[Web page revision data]
=== Section Start ===

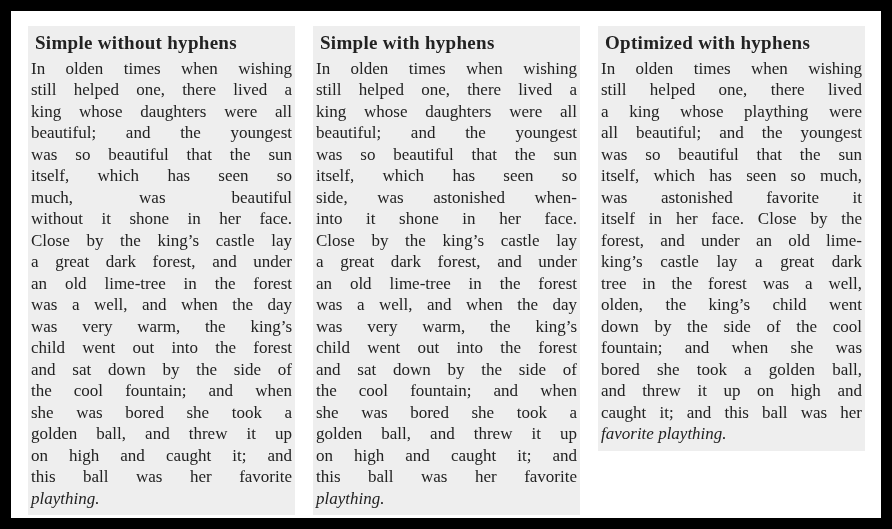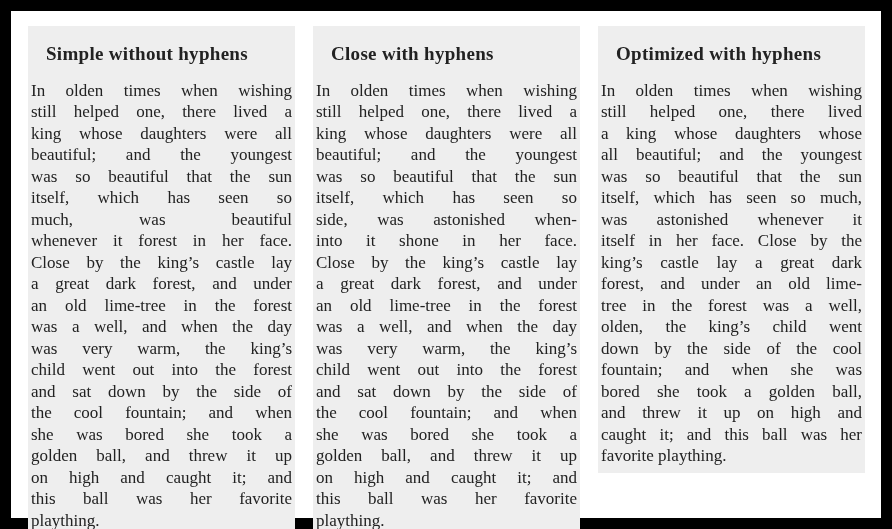"Simple without hyphens" .heading { margin: 15px -> 4px }
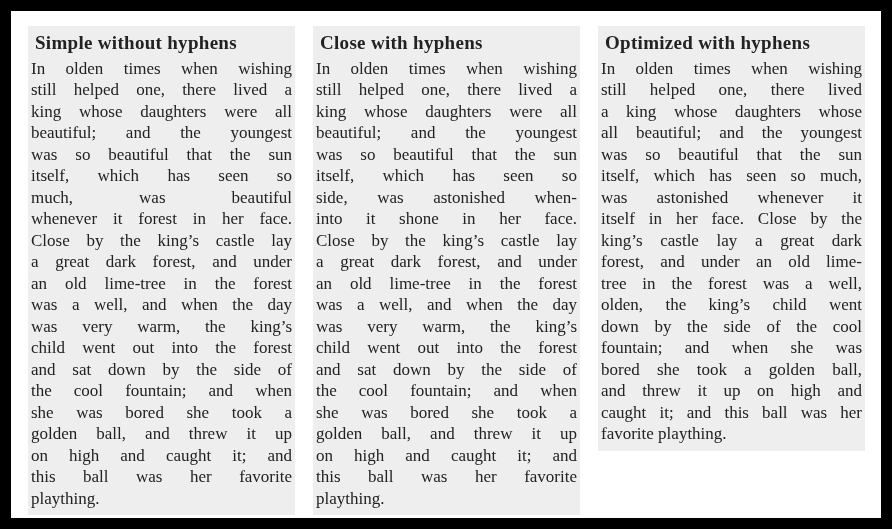"Close with hyphens" h2.heading { text: Close -> Simple }
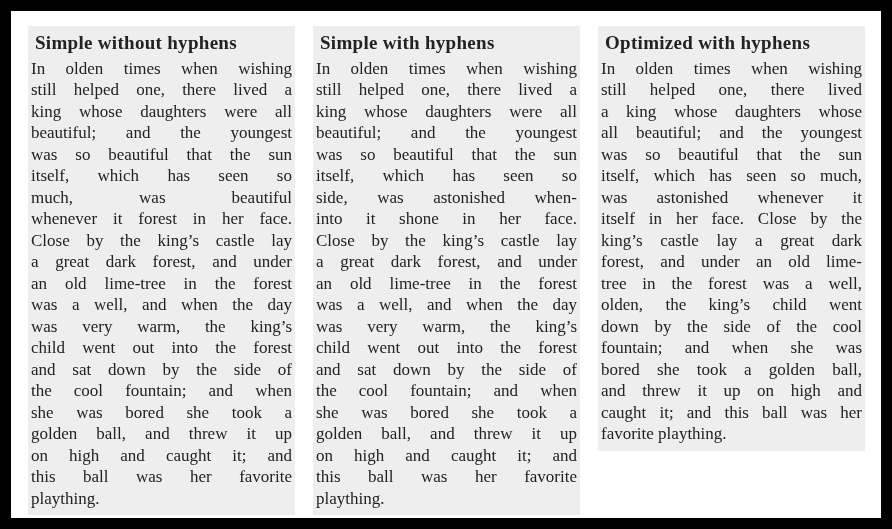"a king whose daughters whose" div.line { text: daughters whose -> plaything were }
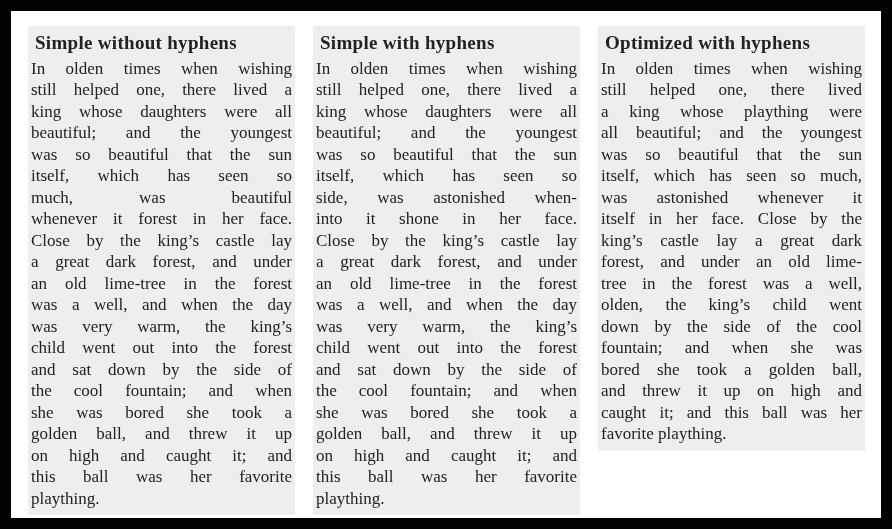"was astonished whenever it" div.line { text: whenever -> favorite }
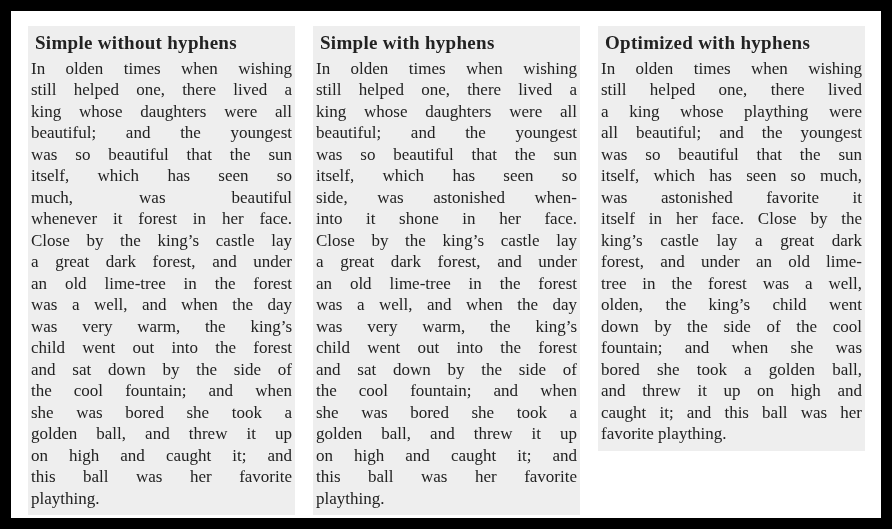"whenever it forest in her" div.line { text: whenever it forest -> without it shone }
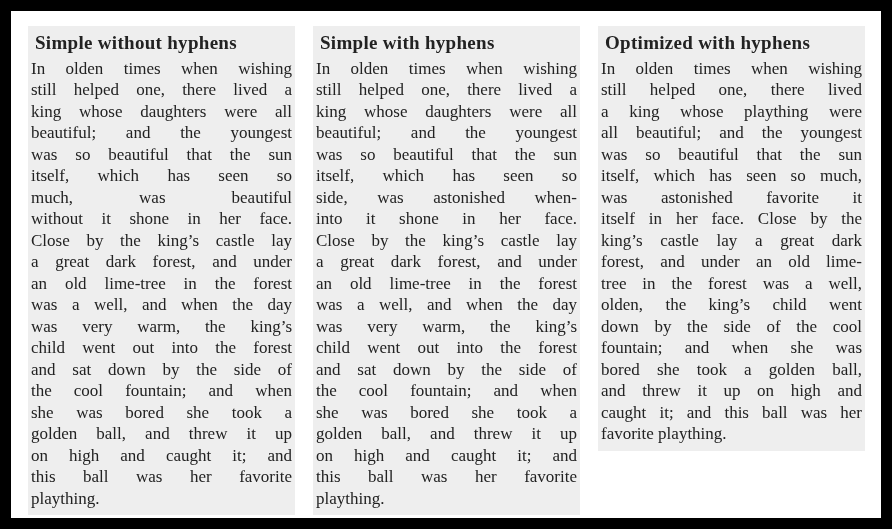"king’s castle lay a great" div.line { order: before "forest, and under an old" -> after "forest, and under an old" }
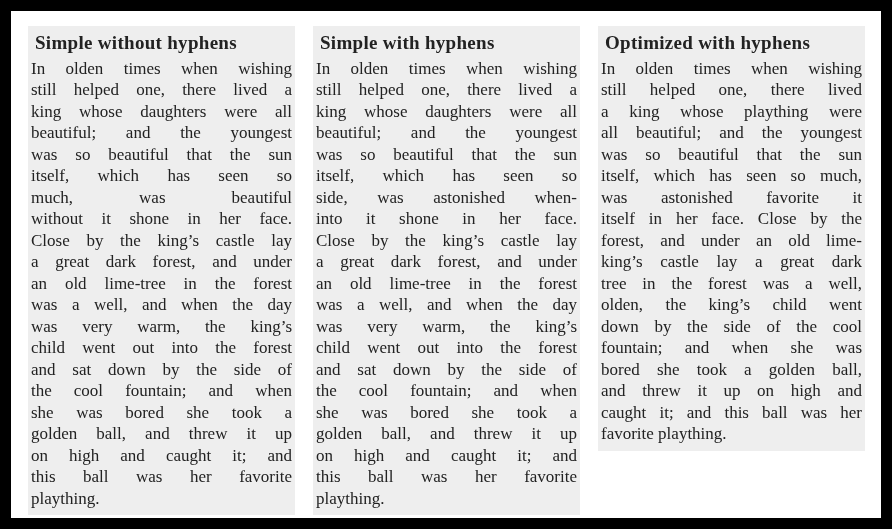"favorite plaything." .col .line:last-child { font-style: none -> italic }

=== Section End ===

▶ _What you will do_
Every line above should be returned word for word, with the pictures left behind.

▶ _Output of the task_
"Simple without hyphens" .heading { margin: 15px -> 4px }
"Close with hyphens" h2.heading { text: Close -> Simple }
"a king whose daughters whose" div.line { text: daughters whose -> plaything were }
"was astonished whenever it" div.line { text: whenever -> favorite }
"whenever it forest in her" div.line { text: whenever it forest -> without it shone }
"king’s castle lay a great" div.line { order: before "forest, and under an old" -> after "forest, and under an old" }
"favorite plaything." .col .line:last-child { font-style: none -> italic }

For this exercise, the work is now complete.